Corria o ano de 2004 e lembro-me de dona Perpétua que não corria para lado nenhum. Corríamos também nós, atrás de uma bola chutada com força a mais, à frente de um cão vadio que nos acompanhava por um dia, debaixo de um sol que nascia tarde demais para a nossa excitação de aproveitar até ao tutano todas aquelas férias de verão na vila.
D. Perpétua não corria, mas tinha por norma um passo apressado quando passava por nós. Mas parava-se, quando eu lhe falava, e eu falava-lhe mais por simpatia do que por educação, tenho que confessar. Gostava de dona Perpétua, que morava na casa abaixo da dos meus avós e ás vezes me convidava a entrar para uma queijada-quentinha-acabada-de-fazer. Enquanto a trincava com gosto, demorava-me a olhar para as coisas na sala, tinha muitas coisas, a sala de dona Perpétua. Mais de 500 molduras com fotos de caras que eu não conhecia, dizia 500 mas a noção de 500 na cabeça de uma criança são apenas muitas e não verdadeiramente 500. Mais do que as que eu sabia contar: 500. Eram fáceis as contas naquela altura, e era fácil saber que também eram mais de 500 as caixinhas de loiça de dona Perpétua. Umas até tinham coisas dentro, botões de casacos que já não existiam, papéis de contas já saldadas, bilhetes de coisas que já tinha visto, sei lá que mais. Dona Perpétua não me deixava abrir as caixinhas porque eu tinha as mãos sujas de queijadas e podia partir alguma, então ela às vezes abria umas para eu ver.

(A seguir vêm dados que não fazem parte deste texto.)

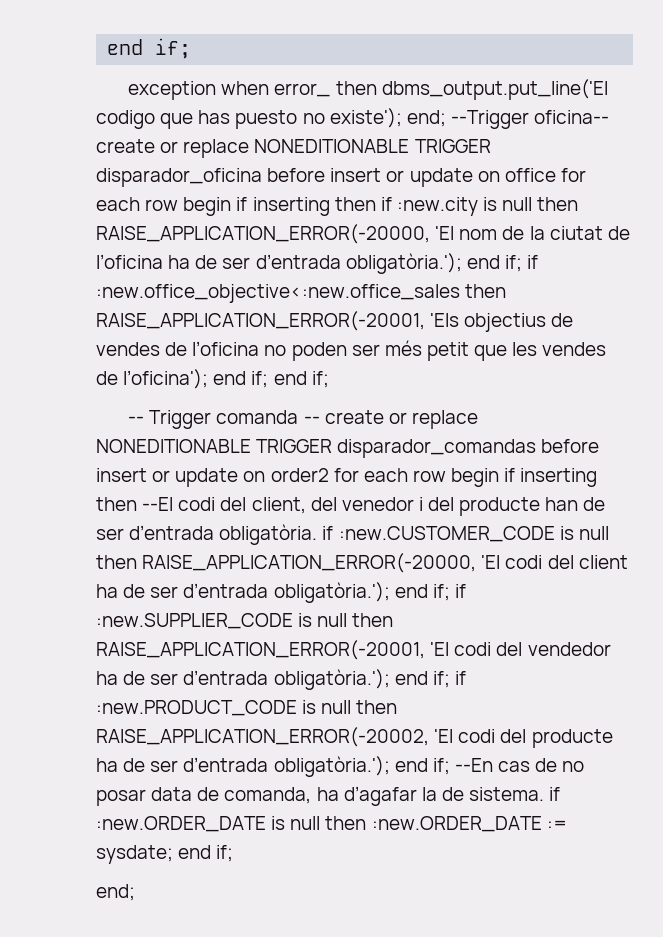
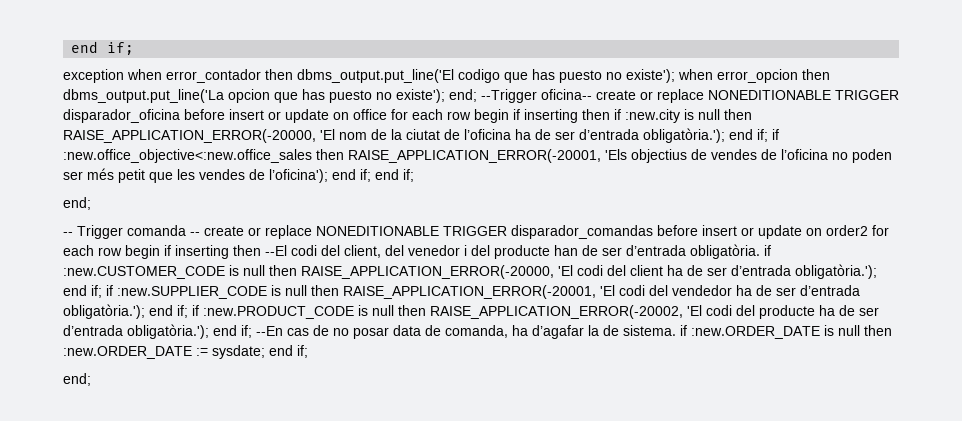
[274,83,331,97] error_ -> [166,69,261,83] error_contador
(402, 118) none -> [678,69,830,83] [63,89,445,103] when error_opcion then dbms_output.put_line('La opcion que has puesto no existe');
(329, 379) none -> [63,197,91,210] // end;

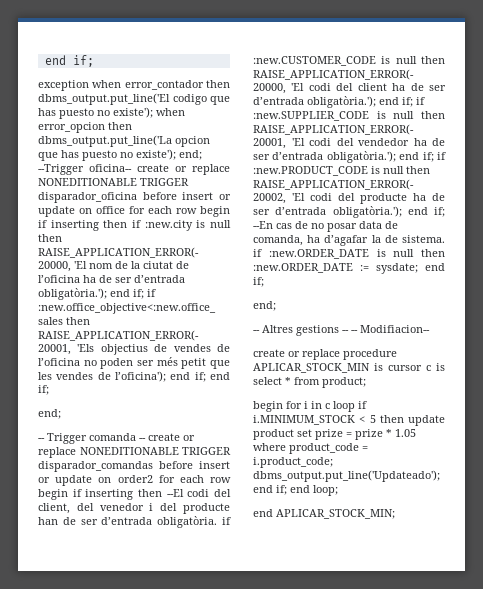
(91, 379) none -> [253,325,430,336] [253,349,397,360] [253,363,445,373] [253,377,366,388] [253,401,367,412] [253,415,445,426] [253,429,416,440] [253,443,368,454] [253,457,333,468] [253,470,440,482] [253,485,338,496] [253,509,395,519] // -- Altres gestions -- -- Modifiacion-- // create or replace procedure APLICAR_STOCK_MIN is cursor c is select * from product; // begin for i in c loop if i.MINIMUM_STOCK < 5 then update product set prize = prize * 1.05 where product_code = i.product_code; dbms_output.put_line('Updateado'); end if; end loop; // end APLICAR_STOCK_MIN;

Que eram recordações, explicava-me, e eu também gostava dela por aquele sorriso triste que ela fazia quando o dizia. Ou quando falava dos filhos, estão lá na capital grande, dizia, e são senhores importantes, e sorria, um sorriso diferente de quando o Júlio marcava um penalti, ou quando o Pedro descobria mais um ninho com passarinhos lá dentro.
Dona Perpétua dizia que não sabia quando era a próxima vez que ia ver os filhos importantes. Eu estranhava, será que a minha mãe também conhece outros meninos que nunca me viram? Se calhar dona Perpétua vai buscar os filhos no intervalo da escola, só que eu é que só cá estou nas férias, pensava. Mas estranhava que ela não soubesse quando acabavam as aulas, a minha mãe sabia. Mas não ligava muito, "e aquela? o que tem?" apontava para outra caixinha, uma agulha com uma linha branca, dona Perpétua já não se lembrava que bainha ou remendo teria servido.
"Sabes, eles crescem e vão-se embora de casa, é assim a vida" dizia-me, e eu percebia, que eu também já era crescido e tinha saído de casa logo de manhãzinha para vir jogar à bola.